During the initial brainstorms, which included the women on their respective teams, some awkward workplace conversations, and plenty of giggling, Imboden and Behar identified three different functions that a vibrator should deliver. They decided to roll them out in a trio of devices -- a collection they've named "Pleasure to the People" -- all built upon a modular base structure that houses a common digital interface, wireless rechargeable battery and motor. They designed the Form 2, their first product, to be a "new interpretation" of the Rabbit Pearl. Its form is compact, resting ergonomically in the palm of the hand, with a novel shape that resembles a padded tuning fork or a portly, marshmallow Peep Easter bunny -- suggestive enough of the iconic Rabbit to appear familiar to people, but amorphous enough that they don't dwell too much on what it looks like. "It's not just a lumpy random shape," Imboden pointed out. "I think there's a real sense of purpose in the forms which communicate that this is not an arbitrary act or a whimsical random thing we've created."

Through their design, Imboden wants to convey the sense that these are carefully considered objects--that someone is looking out for our sexual well-being, even if we have been conditioned to have low expectations. "I jokingly say this is an area where you really don't want to disappoint your customers," Behar told me. "And I think this is an industry that has treated its customers really badly." The Form 2 takes a symmetrical, organic form but they avoid emulating anatomy, because while "the penis is very well designed to accomplish what it needs to accomplish, a vibrator doesn't actually need to do those same things," Imboden said. One function it was not designed to accomplish was to stimulate a woman's G spot, but even if it did, mimicking male genitalia treads on psychological territory that Imboden would rather avoid. "While on the one hand that has its own excitement, there becomes a third person," he said, noting that some men feel threatened by an object they perceive to be a substitution for themselves. "People aren't necessarily seeking to have a threesome. Our goal has really been for the focus to be on you and your sensations and the interaction with your partner and not really to pull attention to the product itself. That's an element of why we make the products as quiet as they are. It's also why we make them visually quiet." Representational objects, like taxidermy hanging in a lodge, take up psychic space; figurative forms leave fantasy open to one's own interpretation. "Staying away from body shapes," Imboden explained, "is a way of keeping open provocative possibility, as opposed to narrowing it down to a provocative prescription."

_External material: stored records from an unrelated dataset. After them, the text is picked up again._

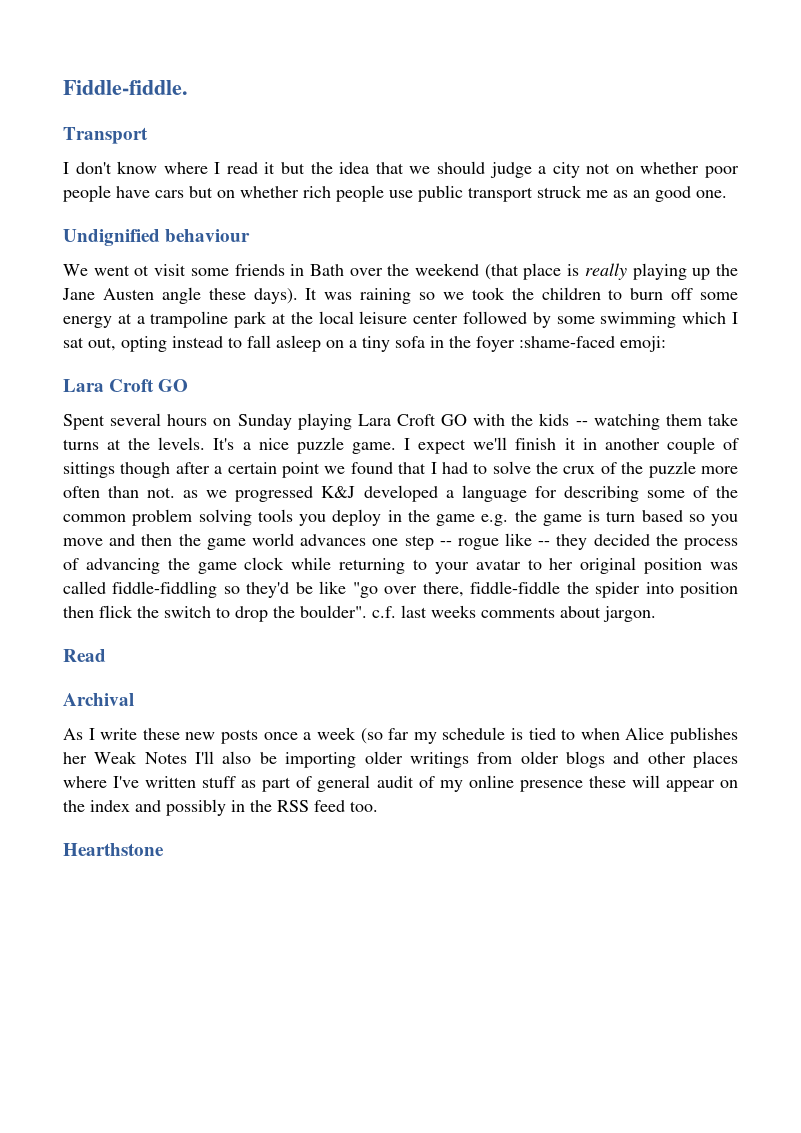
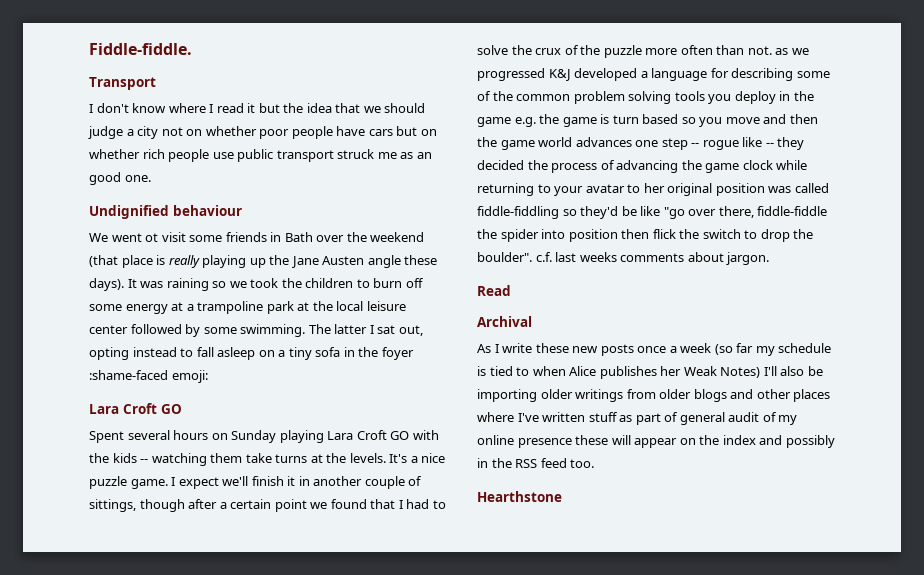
- It was raining so we took the children to burn off some energy at a trampoline park at the local leisure center followed by some swimming which I sat out, opting instead to fall asleep on a tiny sofa in the foyer :shame-faced emoji:
+ It was raining so we took the children to burn off some energy at a trampoline park at the local leisure center followed by some swimming. The latter I sat out, opting instead to fall asleep on a tiny sofa in the foyer :shame-faced emoji:
- I expect we'll finish it in another couple of sittings though after a certain point we found that I had to solve the crux of the puzzle more often than not. as we progressed K&J developed a language for describing some of the common problem solving tools you deploy in the game e.g. the game is turn based so you move and then the game world advances one step -- rogue like -- they decided the process of advancing the game clock while returning to your avatar to her original position was called fiddle-fiddling so they'd be like "go over there, fiddle-fiddle the spider into position then flick the switch to drop the boulder". c.f. last weeks comments about jargon.
+ I expect we'll finish it in another couple of sittings, though after a certain point we found that I had to solve the crux of the puzzle more often than not. as we progressed K&J developed a language for describing some of the common problem solving tools you deploy in the game e.g. the game is turn based so you move and then the game world advances one step -- rogue like -- they decided the process of advancing the game clock while returning to your avatar to her original position was called fiddle-fiddling so they'd be like "go over there, fiddle-fiddle the spider into position then flick the switch to drop the boulder". c.f. last weeks comments about jargon.
- As I write these new posts once a week (so far my schedule is tied to when Alice publishes her Weak Notes I'll also be importing older writings from older blogs and other places where I've written stuff as part of general audit of my online presence these will appear on the index and possibly in the RSS feed too.
+ As I write these new posts once a week (so far my schedule is tied to when Alice publishes her Weak Notes) I'll also be importing older writings from older blogs and other places where I've written stuff as part of general audit of my online presence these will appear on the index and possibly in the RSS feed too.

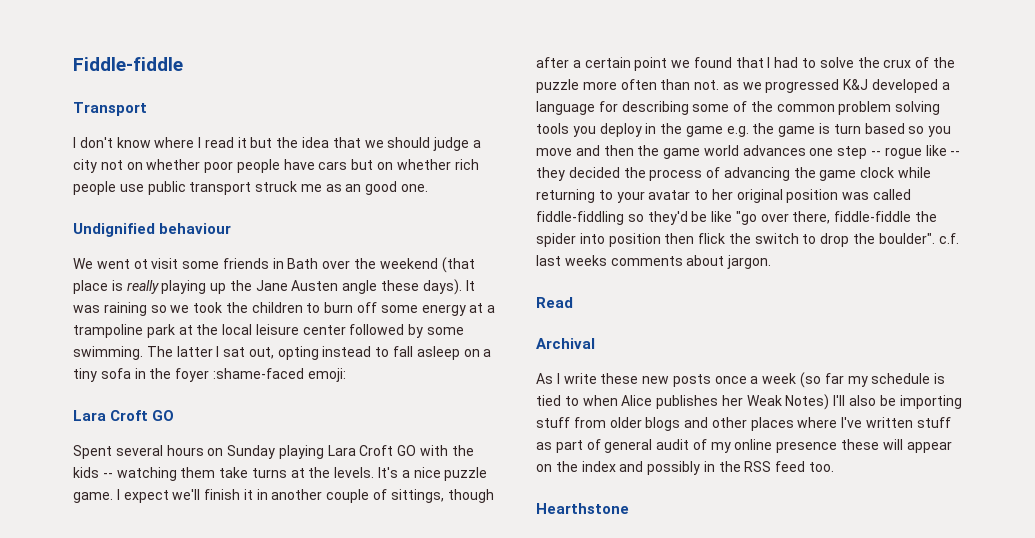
- Fiddle-fiddle.
+ Fiddle-fiddle
- As I write these new posts once a week (so far my schedule is tied to when Alice publishes her Weak Notes) I'll also be importing older writings from older blogs and other places where I've written stuff as part of general audit of my online presence these will appear on the index and possibly in the RSS feed too.
+ As I write these new posts once a week (so far my schedule is tied to when Alice publishes her Weak Notes) I'll also be importing stuff from older blogs and other places where I've written stuff as part of general audit of my online presence these will appear on the index and possibly in the RSS feed too.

The Form 3, the second vibrator designed with Behar, has a vibrating, ultra-thin soft silicone skin that flexes into the curve of the palm. The Form 4, the two men discussed that afternoon, should "deliver an oomph." Imboden believed they could achieve this by setting two motors to vibrate at different frequencies. Behar pondered an internal structure that would allow the vibrator to bend in various directions, similar to the neck of his Hermann Miller lamp. "Plus it makes it looks exactly like Barbapapa, my childhood hero," he said, referring to the popular French cartoon creature that looks like a pear-shaped blob and can change shape. "For each of these projects we came up with some funny metaphors," he told me. "It keeps you true to the original concept."

From a study released in 2009 by Indiana University, the first academic, peer-reviewed study to look at vibrator use, we now know that 53 percent of women and nearly half of all men in the United States have used a vibrator. This makes it nearly as common an appliance in American households as the drip coffee maker or toaster oven, The New York Times reported, and about twice as prevalent among American adults as condoms, according to Church & Dwight, maker of Trojan condoms, which funded the Indiana University study. Jimmyjane's own sales reveal that as many men as women, as many 25-

year-olds as 50-year olds, and as many Virginians as Californians, per capita, are buying vibrators. At each phase of life, a sex toy might take on new meaning; perhaps, initially, as a way to explore one's own body, but later, within a long-term relationship, as a way to sustain excitement. Today sex therapists are hearing more discussion of what they call "desire discrepancies" -- one partner wanting sex more, or less, or in a different manner, than the other. "Our bread and butter used to be orgasm and erection problems," said Sandor Gardos, a sex therapist, adding that self-help sources and Viagra have arisen to address those issues. "There's more discussion now around the subtle and complex issues of relationship and sexuality."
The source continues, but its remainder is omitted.